As much as the Doctor yearned to be among the stars, too, he couldn’t help the tiny bit of selfishness that made him want to stick around in Mount Weather, too. It didn’t suit his need to run, what with the limited locations for him to run to, but he had a place there. He had his friends back in defiance of time itself, and he wanted to enjoy that for as long as he could.
“Before I came here, I thought I was going to live,” he began, expression falling. “But, it was him, wasn’t it? Wilfred Mott. I’ve got his gun in my pocket somewhere. When I look at it, I remember… I’ve got to save him, don’t I?”
The Doctor's expression turned dark. Of all the questions, that was the one he least wanted to answer.
"It's what we do," he said, fidgeting with one of the strings on his guitar. "We save them. I'm not a hero, but sometimes, I think the right choices happen upon me…" He looked up from his guitar, a sad look on his face.

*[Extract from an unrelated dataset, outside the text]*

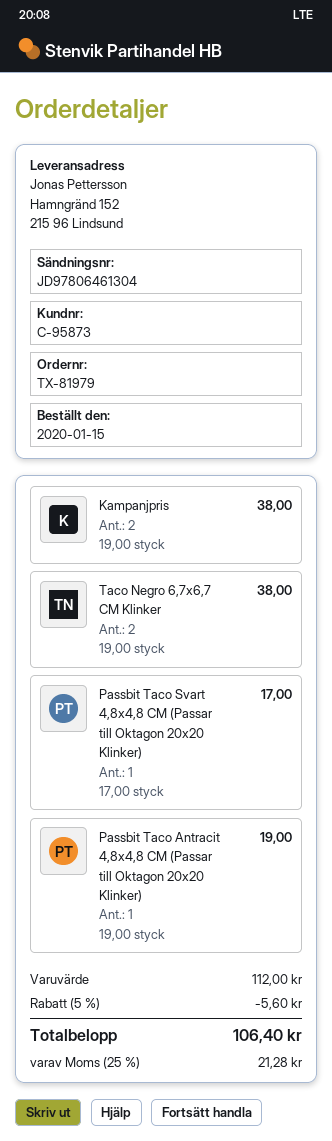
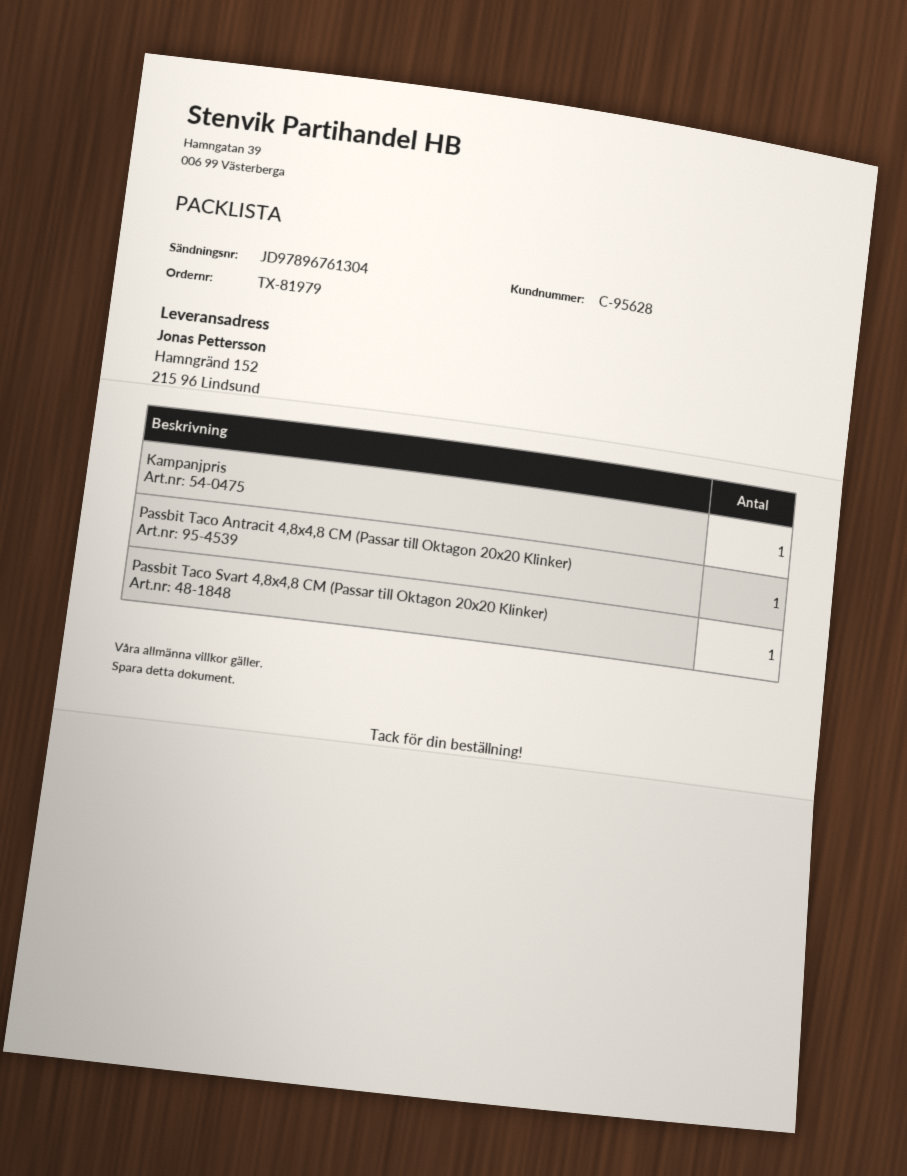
customer number: C-95873 -> C-95628
tracking number: JD97806461304 -> JD97896761304
Kampanjpris: 2 -> 1
Taco Negro 6,7x6,7 CM Klinker: 2 -> none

"Like you and Clara. You made the right decision there."
There was no argument from his younger face. With a furrowed brow, he stared at the floor. It was easy to put the pieces together then. Wilfred was the end, the reason their paths crossed were because of it. Before he could delve deeper into those thoughts, his impossible face said something disarming.
“Sorry?” He questioned, head lifting to send him a questioning look. “You mean…?” The trouble with talking to a future face was lacking the details to bring him to that point. He was a different man each time. That face he wore resonated with the Doctor now, all the talk of saving people steeped him deeper into nostalgia.
“Right, of course,” he interjected hastily. “She's brilliant, but you know that.”
The older Doctor considered the other's face for a moment. Of all the possibilities that he saw there, he thought that this was the right one. It was so rare for the Doctor now to have any sense of what the right path was, having lived so long on all of the wrong ones. And yet, whatever his own feelings about the situation, he knew that what he had said was true.
"I mean, I'm always better when she's at my back. She's brilliant, perhaps more so than I am in some ways. You know how it is… You live long enough, and you start to see the world the wrong way… "
He let the sentence trail off into silence. "You start to think you can stop the impossible."
“Then you meet it and wonder why you’d ever want to stop it in the first place,” he nodded, eyes a thousand yards away. There was a tiny bit of comfort in the exchange shared, strange as it was to be comforted by his future face in a way. He understood his successor’s words. Although the Doctor’s response might not have seemed as though he had, he suspected he hadn’t gone misunderstood in return.
He knew himself pretty well, after all, even if he didn’t like the mistakes he would go on to make. That was the trouble with mistakes, they were awfully unpleasant things. For now, they’d just have to grapple with the missteps taken in the wavering present in which they were trapped.